▶ **REQUIREMENT**:
Copy word for word each line from the one that has "[332,152,377,164] [36,177,69,186] (Voters)." to the last line of the records, with no other lines.

▶ **Revision comparison data**:
━━━━━━━━━━━━━━━━

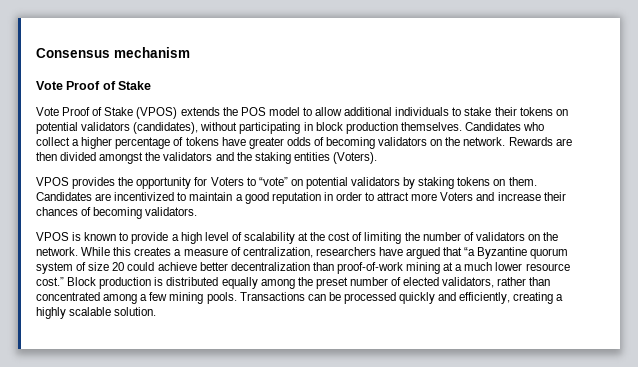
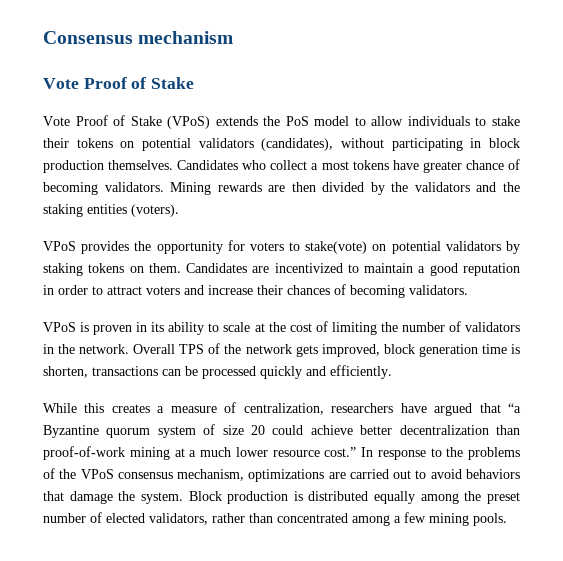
[136,107,178,119] (VPOS) -> [167,116,211,129] (VPoS)
[240,107,266,116] POS -> [285,116,309,126] PoS
[344,107,393,116] additional -> (404, 121) none
[81,137,184,149] higher percentage of -> [321,161,349,170] most
[286,137,553,149] odds of becoming validators on the network. Rewards -> [465,159,520,170] [43,182,262,195] chance of becoming validators. Mining rewards
[99,152,144,164] amongst -> [370,182,385,195] by
[332,152,377,164] [36,177,69,186] (Voters). // VPOS -> [131,204,179,217] [43,241,76,251] (voters). // VPoS
[210,177,288,186] Voters to “vote” -> [249,241,368,254] voters to stake(vote)
[411,192,474,201] more Voters -> [146,286,180,295] voters
[36,232,295,244] VPOS is known to provide a high level of scalability -> [43,322,251,335] VPoS is proven in its ability to scale
[527,232,559,241] [36,247,78,256] on the network. -> [43,343,520,357] [43,365,392,379] in the network. Overall TPS of the network gets improved, block generation time is shorten, transactions can be processed quickly and efficiently. //
(64, 281) none -> [361,447,520,460] [43,468,520,482] [43,491,183,504] In response to the problems of the VPoS consensus mechanism, optimizations are carried out to avoid behaviors that damage the system.
[239,292,564,304] [36,307,157,319] Transactions can be processed quickly and efficiently, creating a highly scalable solution. -> (507, 519) none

━━━━━━━━━━━━━━━━

▶ **ANSWER FOR THIS EXERCISE**:
[332,152,377,164] [36,177,69,186] (Voters). // VPOS -> [131,204,179,217] [43,241,76,251] (voters). // VPoS
[210,177,288,186] Voters to “vote” -> [249,241,368,254] voters to stake(vote)
[411,192,474,201] more Voters -> [146,286,180,295] voters
[36,232,295,244] VPOS is known to provide a high level of scalability -> [43,322,251,335] VPoS is proven in its ability to scale
[527,232,559,241] [36,247,78,256] on the network. -> [43,343,520,357] [43,365,392,379] in the network. Overall TPS of the network gets improved, block generation time is shorten, transactions can be processed quickly and efficiently. //
(64, 281) none -> [361,447,520,460] [43,468,520,482] [43,491,183,504] In response to the problems of the VPoS consensus mechanism, optimizations are carried out to avoid behaviors that damage the system.
[239,292,564,304] [36,307,157,319] Transactions can be processed quickly and efficiently, creating a highly scalable solution. -> (507, 519) none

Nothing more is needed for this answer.